The film was shot in just ten days, a speed only possible because of the fact that the three lead actors had also starred in the play, and being in the play had served as their rehearsal time. “It was just a seamless transition into actually filming,” producer Mia Chang said.

But, was Lincoln actually gay? And did he have a romantic relationship with Elmer Ellsworth, who ended up being the first casualty in the Civil War when he was killed trying to take down a Confederate flag in Alexandria, Virginia? Mason said that though we can’t know for sure, “what we do know about his relationship with Elmer is that when Elmer died, and he was lying in state, Lincoln went to visit his body and stayed with him for a very long time.” Mason added, “Whether the relationship was sexual or not, that anecdote alone speaks to a kind of homosocial, deep-seated devotion.”
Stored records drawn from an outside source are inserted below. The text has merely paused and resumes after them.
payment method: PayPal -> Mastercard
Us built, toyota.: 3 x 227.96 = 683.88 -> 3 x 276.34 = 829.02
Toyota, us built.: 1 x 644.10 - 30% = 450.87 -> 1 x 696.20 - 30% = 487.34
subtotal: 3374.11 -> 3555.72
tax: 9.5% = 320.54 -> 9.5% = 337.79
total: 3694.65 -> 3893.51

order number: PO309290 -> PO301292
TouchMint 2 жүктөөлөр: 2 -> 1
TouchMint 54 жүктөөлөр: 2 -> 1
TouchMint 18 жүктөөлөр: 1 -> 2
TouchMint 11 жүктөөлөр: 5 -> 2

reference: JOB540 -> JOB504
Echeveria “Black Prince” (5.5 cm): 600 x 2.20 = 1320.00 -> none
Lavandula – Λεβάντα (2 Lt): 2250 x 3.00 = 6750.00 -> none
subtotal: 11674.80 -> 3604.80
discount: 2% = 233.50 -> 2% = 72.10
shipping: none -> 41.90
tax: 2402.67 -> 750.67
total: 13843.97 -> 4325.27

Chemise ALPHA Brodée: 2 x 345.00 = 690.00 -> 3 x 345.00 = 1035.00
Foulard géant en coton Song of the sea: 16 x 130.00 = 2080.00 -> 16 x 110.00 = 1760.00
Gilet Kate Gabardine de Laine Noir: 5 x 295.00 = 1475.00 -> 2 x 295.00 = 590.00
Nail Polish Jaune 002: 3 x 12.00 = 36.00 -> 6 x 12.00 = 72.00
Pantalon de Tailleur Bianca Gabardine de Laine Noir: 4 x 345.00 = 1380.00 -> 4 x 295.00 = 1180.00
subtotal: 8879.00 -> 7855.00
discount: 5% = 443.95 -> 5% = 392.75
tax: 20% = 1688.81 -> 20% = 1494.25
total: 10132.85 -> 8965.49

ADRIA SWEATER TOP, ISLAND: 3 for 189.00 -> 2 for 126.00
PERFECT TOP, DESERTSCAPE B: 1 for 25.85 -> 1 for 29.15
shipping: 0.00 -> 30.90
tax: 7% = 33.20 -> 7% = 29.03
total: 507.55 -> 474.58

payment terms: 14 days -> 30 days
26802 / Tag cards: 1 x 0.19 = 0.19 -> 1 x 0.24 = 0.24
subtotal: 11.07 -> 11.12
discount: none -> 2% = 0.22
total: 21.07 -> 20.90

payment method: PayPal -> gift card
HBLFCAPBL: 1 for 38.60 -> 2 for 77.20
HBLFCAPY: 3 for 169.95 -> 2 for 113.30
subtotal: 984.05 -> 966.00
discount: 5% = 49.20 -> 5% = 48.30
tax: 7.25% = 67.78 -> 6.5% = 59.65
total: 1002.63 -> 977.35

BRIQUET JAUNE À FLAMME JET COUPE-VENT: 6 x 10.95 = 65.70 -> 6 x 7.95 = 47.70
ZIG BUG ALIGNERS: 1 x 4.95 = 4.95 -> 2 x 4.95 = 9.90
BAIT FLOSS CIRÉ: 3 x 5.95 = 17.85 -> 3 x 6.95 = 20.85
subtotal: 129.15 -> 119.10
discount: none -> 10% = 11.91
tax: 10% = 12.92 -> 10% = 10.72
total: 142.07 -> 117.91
For Mia Ellis, who produced and acted in the film, the speculation about Lincoln’s sexuality “brings people off their pedestals so we can look at them as human beings and recognize that none of us are perfect.”

On the festival circuit, taking Lincoln down from the pedestal has led to the film ascending to its own honored plinths—it won Best Feature at the Charlotte Film Festival, and Roger Q. Mason received the award for Best Actor at the Micheaux Film Festival in Culver City, California.

“I’m excited for people to hopefully see a new perspective, and know that by seeing a new perspective, it might provoke more questions than answers,” Holder said. “There’s merit in continuing to wrestle with those questions.”